*** DATASET EXTRACT ***

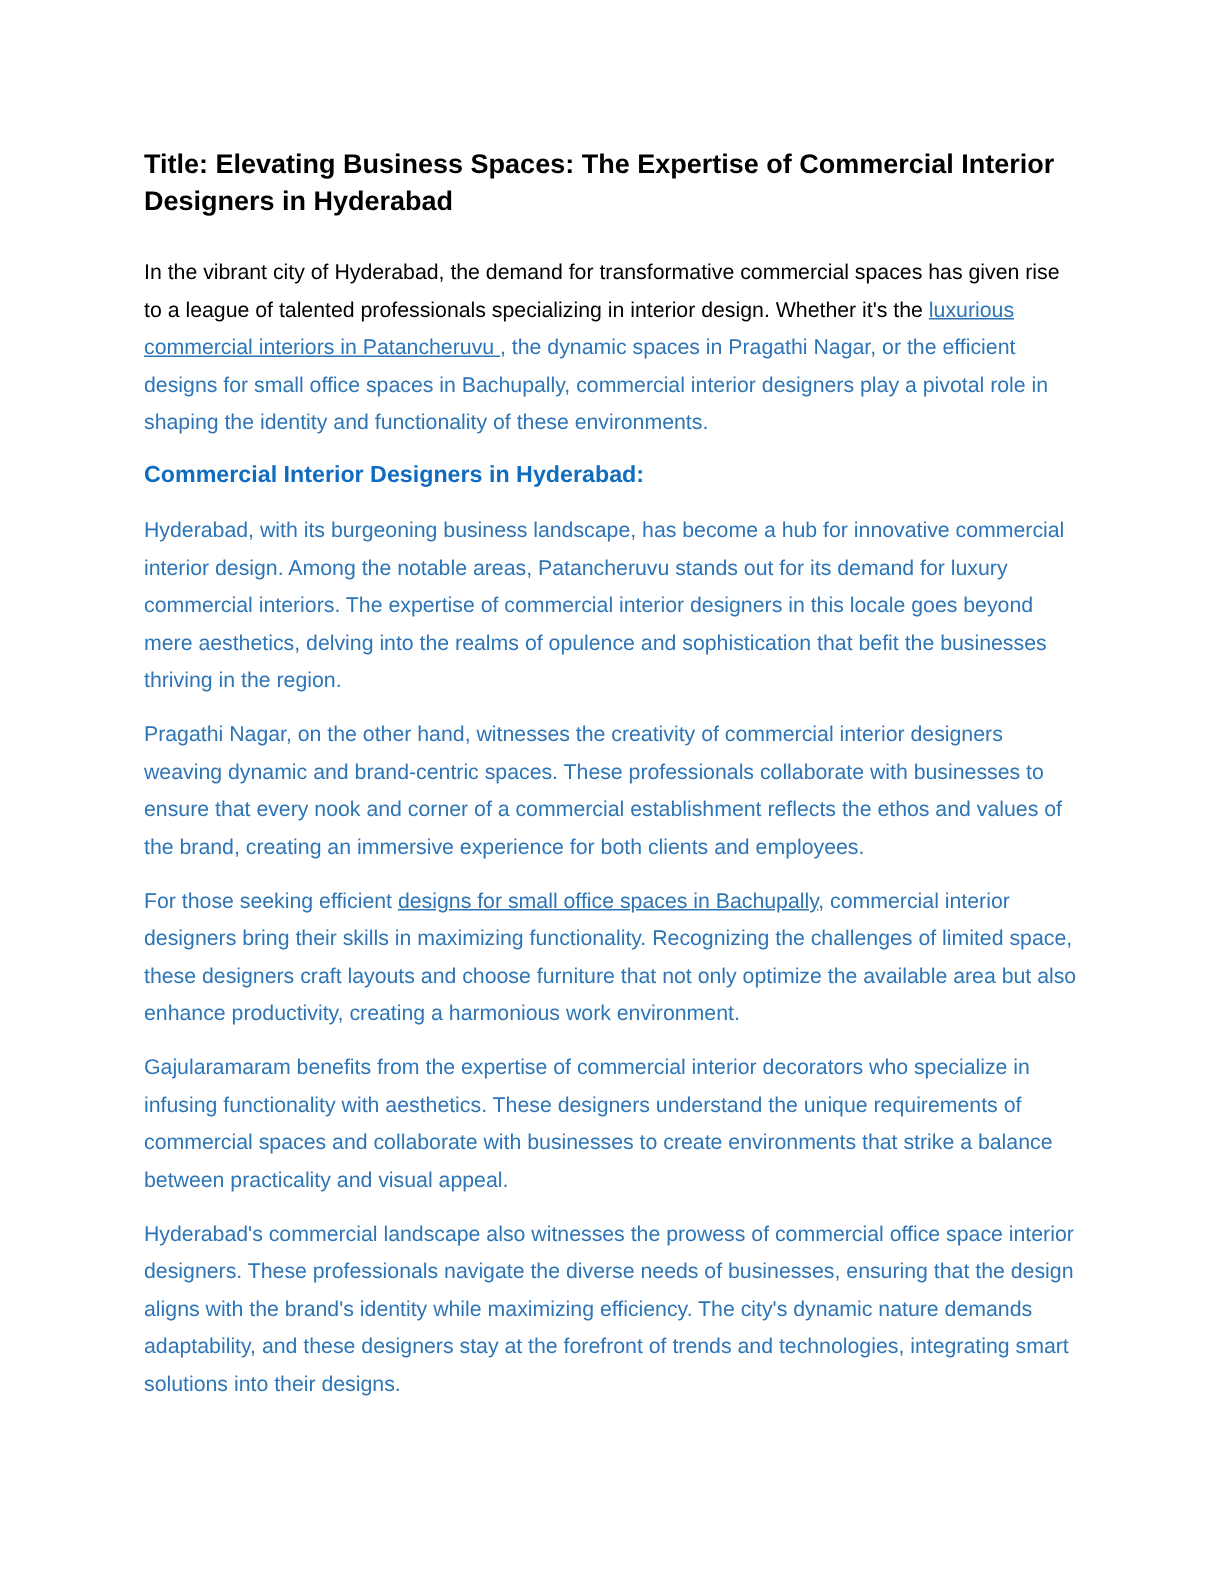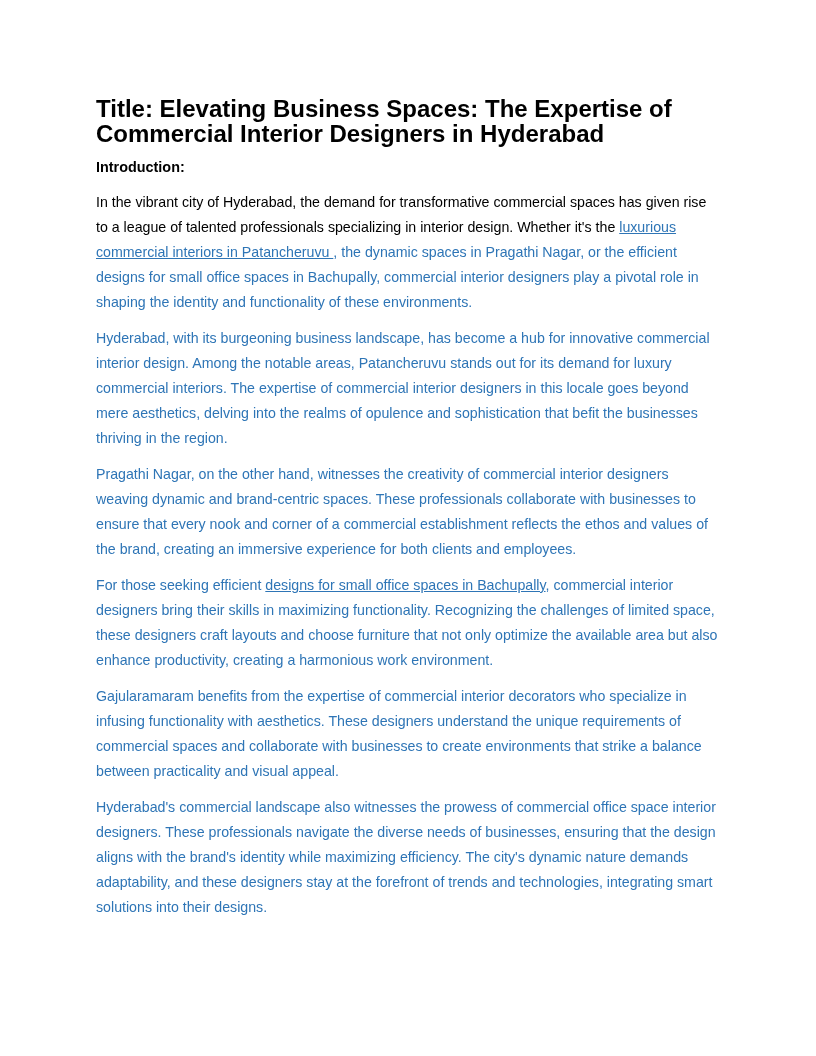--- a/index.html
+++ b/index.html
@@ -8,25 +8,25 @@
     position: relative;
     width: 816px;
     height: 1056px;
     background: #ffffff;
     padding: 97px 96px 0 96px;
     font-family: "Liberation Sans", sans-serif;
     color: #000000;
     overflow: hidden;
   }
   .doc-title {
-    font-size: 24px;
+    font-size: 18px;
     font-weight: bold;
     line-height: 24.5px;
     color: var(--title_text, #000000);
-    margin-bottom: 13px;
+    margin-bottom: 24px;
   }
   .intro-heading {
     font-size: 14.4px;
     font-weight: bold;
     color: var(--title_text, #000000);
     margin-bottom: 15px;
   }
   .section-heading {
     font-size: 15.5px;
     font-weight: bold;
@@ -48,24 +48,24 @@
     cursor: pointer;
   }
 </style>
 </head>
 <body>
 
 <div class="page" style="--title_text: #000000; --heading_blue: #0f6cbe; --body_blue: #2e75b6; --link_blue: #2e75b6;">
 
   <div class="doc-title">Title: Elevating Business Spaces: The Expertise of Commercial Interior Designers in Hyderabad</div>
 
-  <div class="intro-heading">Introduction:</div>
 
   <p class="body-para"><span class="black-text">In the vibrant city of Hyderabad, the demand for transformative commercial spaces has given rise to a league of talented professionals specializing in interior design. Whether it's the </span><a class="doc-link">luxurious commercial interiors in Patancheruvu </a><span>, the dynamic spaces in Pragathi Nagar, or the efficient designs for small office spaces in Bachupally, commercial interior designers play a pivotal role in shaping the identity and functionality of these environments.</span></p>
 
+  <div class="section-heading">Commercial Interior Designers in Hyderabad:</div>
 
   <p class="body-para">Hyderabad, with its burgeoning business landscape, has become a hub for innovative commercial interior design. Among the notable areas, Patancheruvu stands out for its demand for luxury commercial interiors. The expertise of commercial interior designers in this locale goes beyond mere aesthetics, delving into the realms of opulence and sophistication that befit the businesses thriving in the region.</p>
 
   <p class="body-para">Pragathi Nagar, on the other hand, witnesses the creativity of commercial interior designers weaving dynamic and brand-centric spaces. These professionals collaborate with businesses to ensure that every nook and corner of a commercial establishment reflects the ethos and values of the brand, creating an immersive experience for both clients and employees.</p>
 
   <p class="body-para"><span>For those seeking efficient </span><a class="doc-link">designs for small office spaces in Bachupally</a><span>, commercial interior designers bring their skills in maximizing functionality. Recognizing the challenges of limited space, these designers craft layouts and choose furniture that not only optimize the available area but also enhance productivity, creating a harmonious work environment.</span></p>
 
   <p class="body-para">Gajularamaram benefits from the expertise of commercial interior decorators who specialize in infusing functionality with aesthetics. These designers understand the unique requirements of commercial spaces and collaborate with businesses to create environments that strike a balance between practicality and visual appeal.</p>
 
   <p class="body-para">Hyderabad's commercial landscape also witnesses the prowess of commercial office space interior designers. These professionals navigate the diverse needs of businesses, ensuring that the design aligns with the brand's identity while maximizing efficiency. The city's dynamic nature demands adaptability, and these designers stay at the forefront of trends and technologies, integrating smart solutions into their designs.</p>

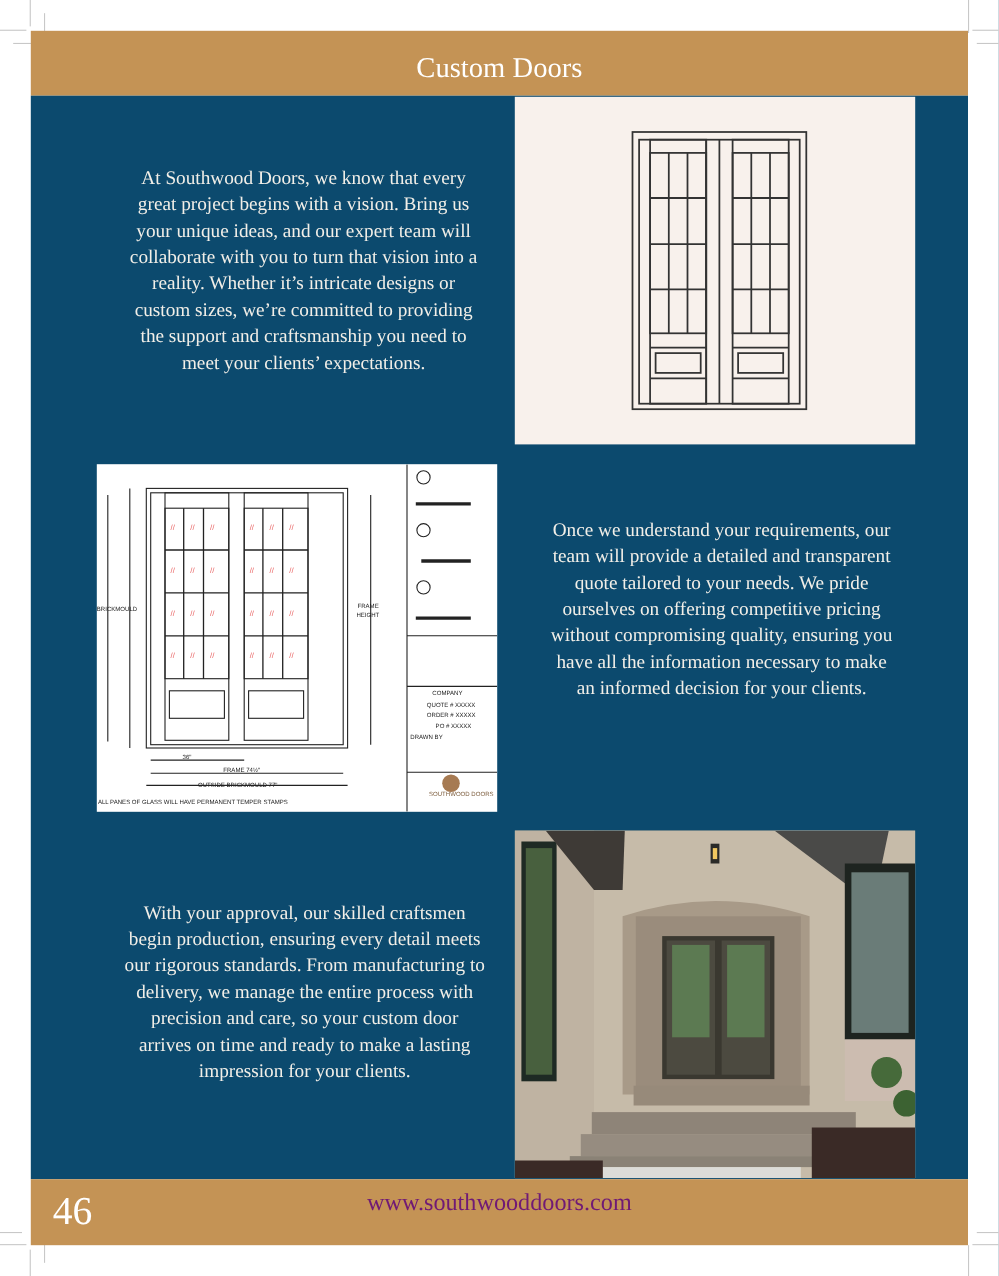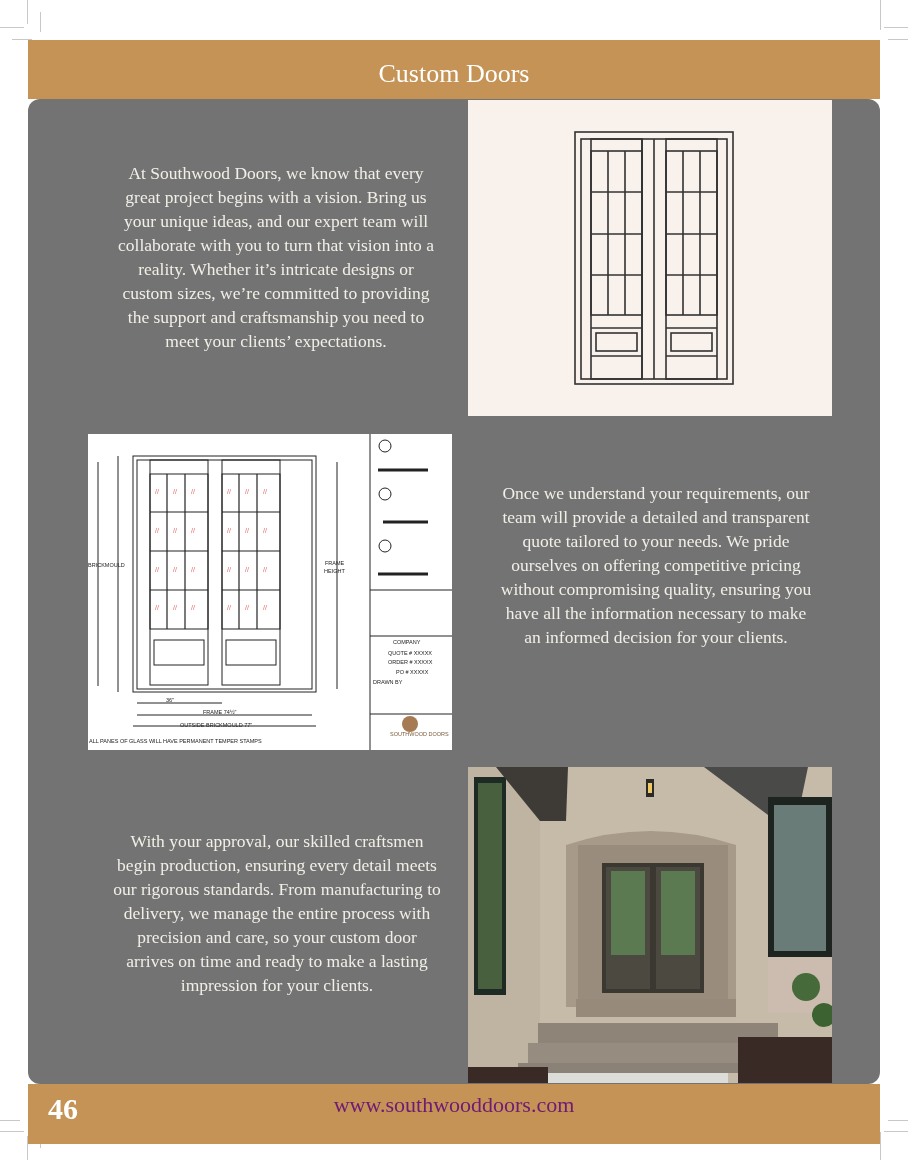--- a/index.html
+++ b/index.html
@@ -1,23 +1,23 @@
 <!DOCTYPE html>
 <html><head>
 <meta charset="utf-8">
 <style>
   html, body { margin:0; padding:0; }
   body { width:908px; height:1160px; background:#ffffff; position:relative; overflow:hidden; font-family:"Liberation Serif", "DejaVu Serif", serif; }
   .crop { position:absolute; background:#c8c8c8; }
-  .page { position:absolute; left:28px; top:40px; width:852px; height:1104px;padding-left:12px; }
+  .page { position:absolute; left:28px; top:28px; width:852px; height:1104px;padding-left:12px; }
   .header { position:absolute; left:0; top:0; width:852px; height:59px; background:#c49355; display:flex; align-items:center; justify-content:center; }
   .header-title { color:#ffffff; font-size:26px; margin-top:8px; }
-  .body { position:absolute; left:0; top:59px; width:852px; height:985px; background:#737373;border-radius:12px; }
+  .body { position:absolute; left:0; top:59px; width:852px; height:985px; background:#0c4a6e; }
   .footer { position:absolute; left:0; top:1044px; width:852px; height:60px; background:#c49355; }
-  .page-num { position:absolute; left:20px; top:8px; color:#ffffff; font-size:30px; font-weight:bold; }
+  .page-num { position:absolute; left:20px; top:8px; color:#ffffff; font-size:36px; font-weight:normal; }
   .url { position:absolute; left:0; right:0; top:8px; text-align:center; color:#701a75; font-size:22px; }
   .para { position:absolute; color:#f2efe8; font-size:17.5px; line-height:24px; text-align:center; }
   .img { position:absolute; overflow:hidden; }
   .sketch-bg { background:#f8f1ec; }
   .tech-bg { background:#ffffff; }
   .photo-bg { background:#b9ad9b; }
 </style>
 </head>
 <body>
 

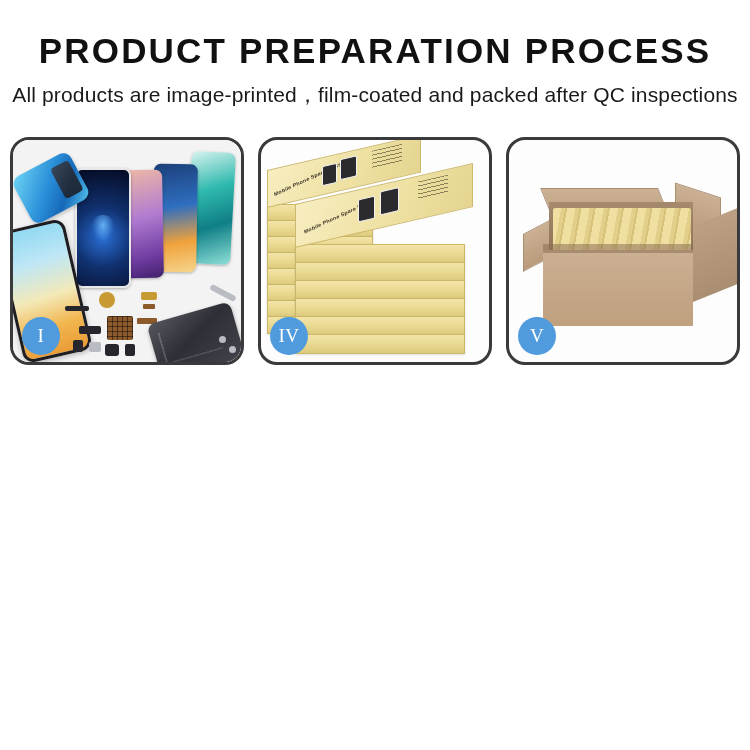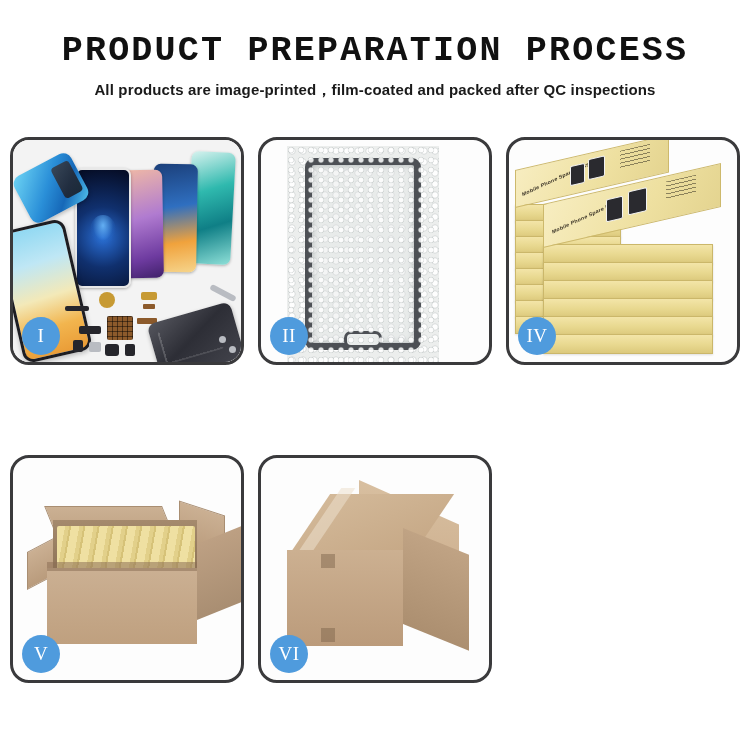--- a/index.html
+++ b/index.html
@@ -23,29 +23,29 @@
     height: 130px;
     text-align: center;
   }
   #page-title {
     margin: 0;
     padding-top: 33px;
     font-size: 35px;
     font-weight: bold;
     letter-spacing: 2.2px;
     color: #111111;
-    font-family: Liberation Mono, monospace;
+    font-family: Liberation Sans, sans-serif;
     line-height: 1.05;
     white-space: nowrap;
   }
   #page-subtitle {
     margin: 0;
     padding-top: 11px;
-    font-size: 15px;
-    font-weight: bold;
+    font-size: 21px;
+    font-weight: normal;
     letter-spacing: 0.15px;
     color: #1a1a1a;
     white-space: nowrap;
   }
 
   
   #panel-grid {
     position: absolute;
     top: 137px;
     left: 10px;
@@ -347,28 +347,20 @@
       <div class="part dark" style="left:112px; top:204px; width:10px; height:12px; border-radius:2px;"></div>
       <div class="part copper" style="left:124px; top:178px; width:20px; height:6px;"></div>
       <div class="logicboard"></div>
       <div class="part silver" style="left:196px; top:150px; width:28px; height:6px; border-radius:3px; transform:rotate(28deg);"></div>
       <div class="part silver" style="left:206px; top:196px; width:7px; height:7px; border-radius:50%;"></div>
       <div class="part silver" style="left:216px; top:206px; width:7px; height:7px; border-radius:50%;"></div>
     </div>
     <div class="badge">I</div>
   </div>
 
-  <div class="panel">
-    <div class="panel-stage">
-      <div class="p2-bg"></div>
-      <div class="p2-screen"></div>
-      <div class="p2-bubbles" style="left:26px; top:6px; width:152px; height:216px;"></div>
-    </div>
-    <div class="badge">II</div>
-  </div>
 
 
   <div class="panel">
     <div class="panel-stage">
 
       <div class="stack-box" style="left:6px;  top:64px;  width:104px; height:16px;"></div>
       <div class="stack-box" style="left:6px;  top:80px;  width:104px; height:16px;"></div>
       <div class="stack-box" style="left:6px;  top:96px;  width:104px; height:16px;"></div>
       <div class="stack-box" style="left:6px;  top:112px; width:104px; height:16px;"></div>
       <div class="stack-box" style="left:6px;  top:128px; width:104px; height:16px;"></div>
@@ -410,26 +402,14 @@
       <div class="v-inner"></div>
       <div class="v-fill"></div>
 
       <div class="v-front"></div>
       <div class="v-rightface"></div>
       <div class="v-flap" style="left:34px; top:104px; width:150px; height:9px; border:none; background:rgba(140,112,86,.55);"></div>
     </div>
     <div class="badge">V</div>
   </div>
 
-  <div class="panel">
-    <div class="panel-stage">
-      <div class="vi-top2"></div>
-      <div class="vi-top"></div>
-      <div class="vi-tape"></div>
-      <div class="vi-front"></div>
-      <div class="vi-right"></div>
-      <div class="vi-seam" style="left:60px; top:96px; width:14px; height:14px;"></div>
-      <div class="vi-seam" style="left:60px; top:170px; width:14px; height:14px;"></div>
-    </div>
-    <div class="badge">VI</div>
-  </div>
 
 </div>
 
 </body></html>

*** End of DATASET EXTRACT ***

PROMPT:
Read through the entries above and copy each line that has the string "intro" in it.

YOUR RESPONSE:
   .intro-heading {
-  <div class="intro-heading">Introduction:</div>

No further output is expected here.